Tech companies are looking to hire more MBA graduates than ever, and the University of Michigan’s Ross School of Business is ready to handle the increase in demand.
According to one of the latest reports from the Graduate Management Admission Council (GMAC), 89 percent of tech companies are planning to hire MBA graduates in the coming recruiting cycle. That’s eight percentage points higher than all other employers and an even more significant increase than in 2017. That year, just 70 percent of all companies were looking to bring MBA graduates on board.
As for Michigan Ross, the school is more than ready to meet the demand, already proving itself in 2017 when it set an all-time high record for tech recruiting. In fact, last year, Amazon, Google, and Microsoft were all among Ross’ top hiring companies for MBA graduates. Overall, 23.6 percent of the 2017 graduating class went into the tech industry (up from 20.4 percent the previous year).
As for why tech companies are drawn to Michigan Ross, there are many reasons including the variety of career development resources available to students.

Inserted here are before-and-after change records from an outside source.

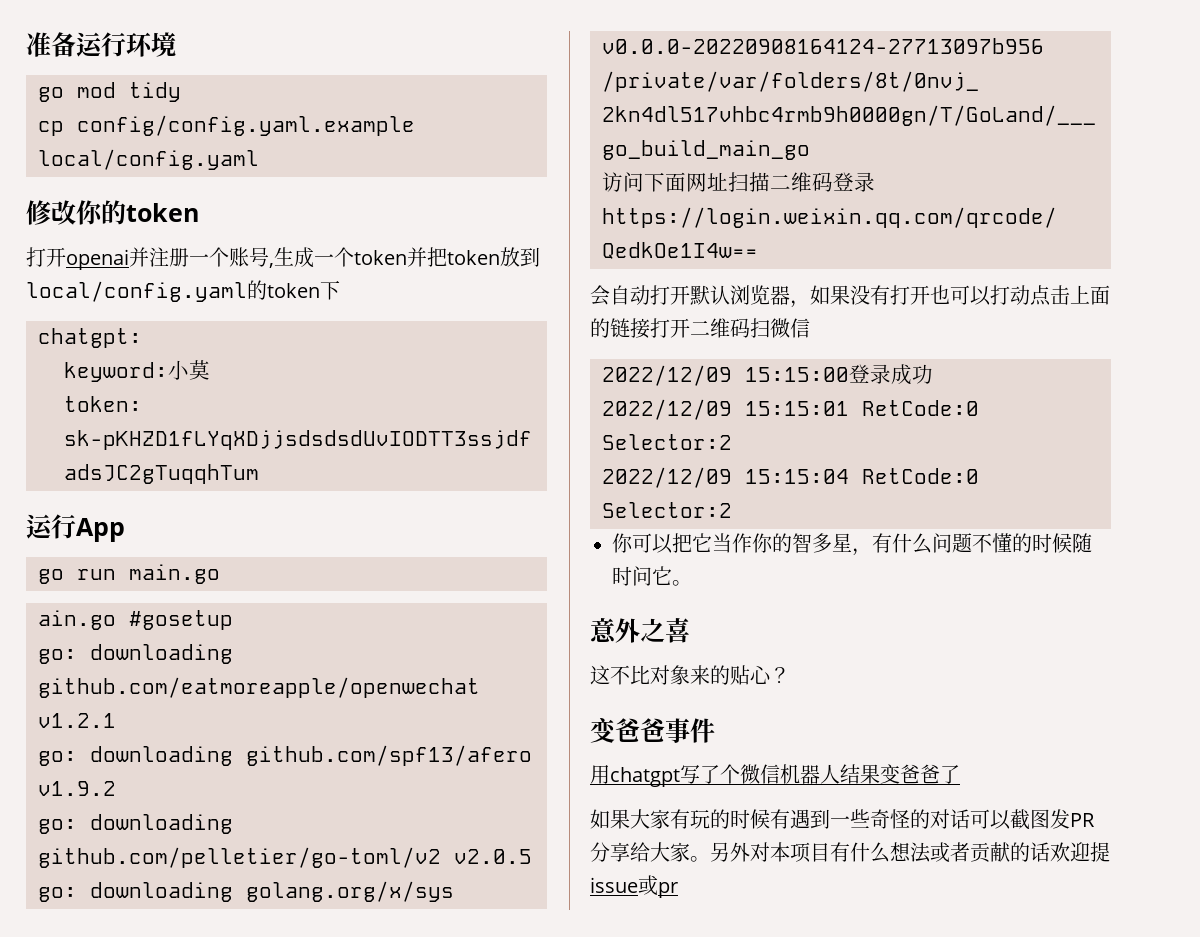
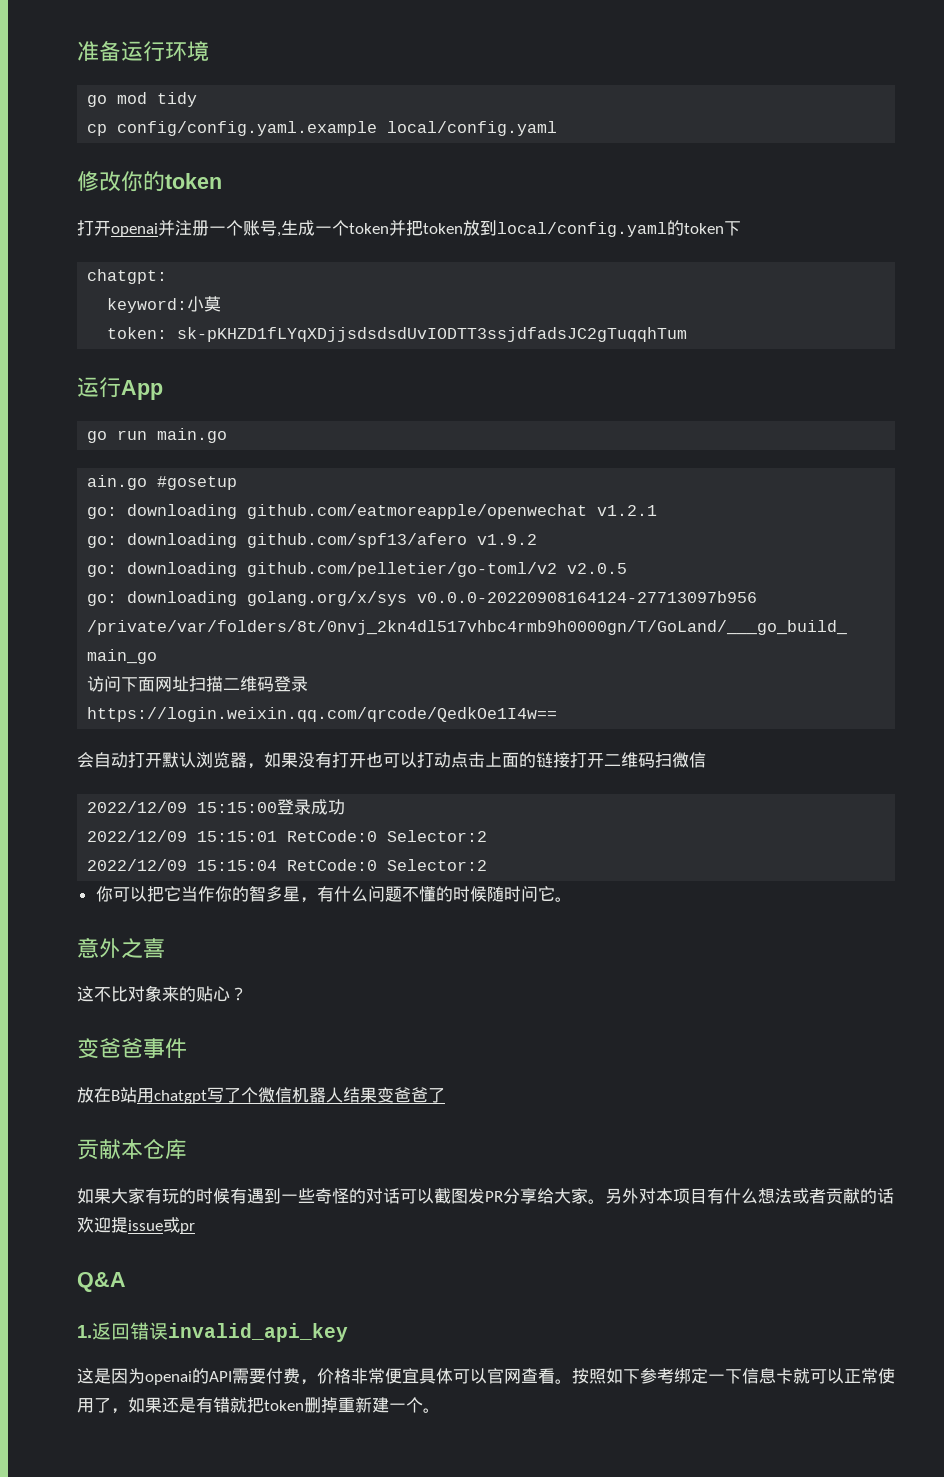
- 用chatgpt写了个微信机器人结果变爸爸了
+ 放在B站用chatgpt写了个微信机器人结果变爸爸了
+ 贡献本仓库
+ Q&A
+ 1.返回错误invalid_api_key
+ 这是因为openai的API需要付费，价格非常便宜具体可以官网查看。按照如下参考绑定一下信息卡就可以正常使用了，如果还是有错就把token删掉重新建一个。

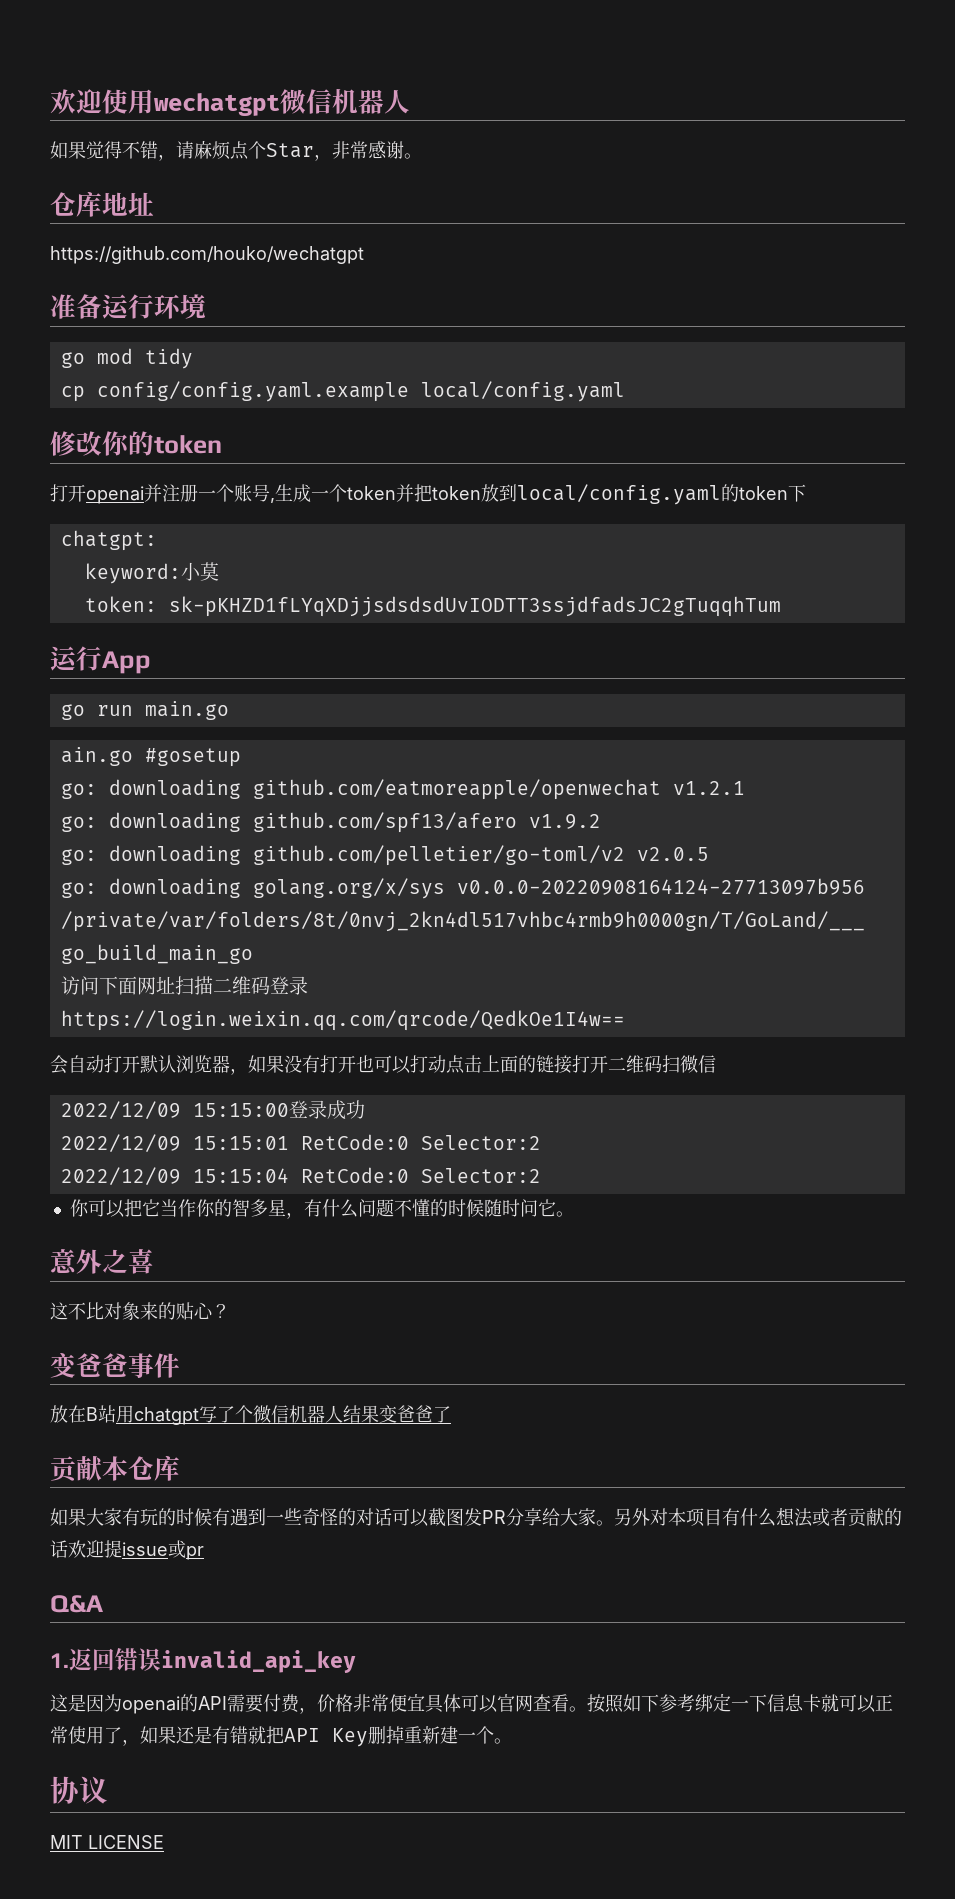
+ 欢迎使用wechatgpt微信机器人
+ 如果觉得不错，请麻烦点个Star，非常感谢。
+ 仓库地址
+ https://github.com/houko/wechatgpt
- 按照如下参考绑定一下信息卡就可以正常使用了，如果还是有错就把token删掉重新建一个。
+ 按照如下参考绑定一下信息卡就可以正常使用了，如果还是有错就把API Key删掉重新建一个。
+ 协议
+ MIT LICENSE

There are also many networking opportunities as well as preparation experiences, such as the Career Action Days (a three-day intensive prep for full-time MBA students), which help make Michigan Ross MBA graduates attractive to tech companies.
And hiring MBA graduates makes sense for tech companies. According to Priya Priyadarshini, senior human-resources director at Microsoft Corp, MBA talent and excellence go hand in hand. Priyadarshini told Bloomberg, “We hire MBA talent because we know that they have a degree of functional excellence and bring a diverse set of experiences and perspectives. We find MBA students to be data-driven and passionate about technology and what it can do to better the world.”
For Michigan Ross MBA students interested in tech, there are many options to help make their paths smoother. One is the newly introduced Data and Business Analytics concentration, which includes 12 credits of analytics-related courses. Students can also join and take leadership roles in tech-related clubs, work with an employer relations manager focused exclusively on the tech industry, and take part in tech industry career treks to Seattle and San Francisco.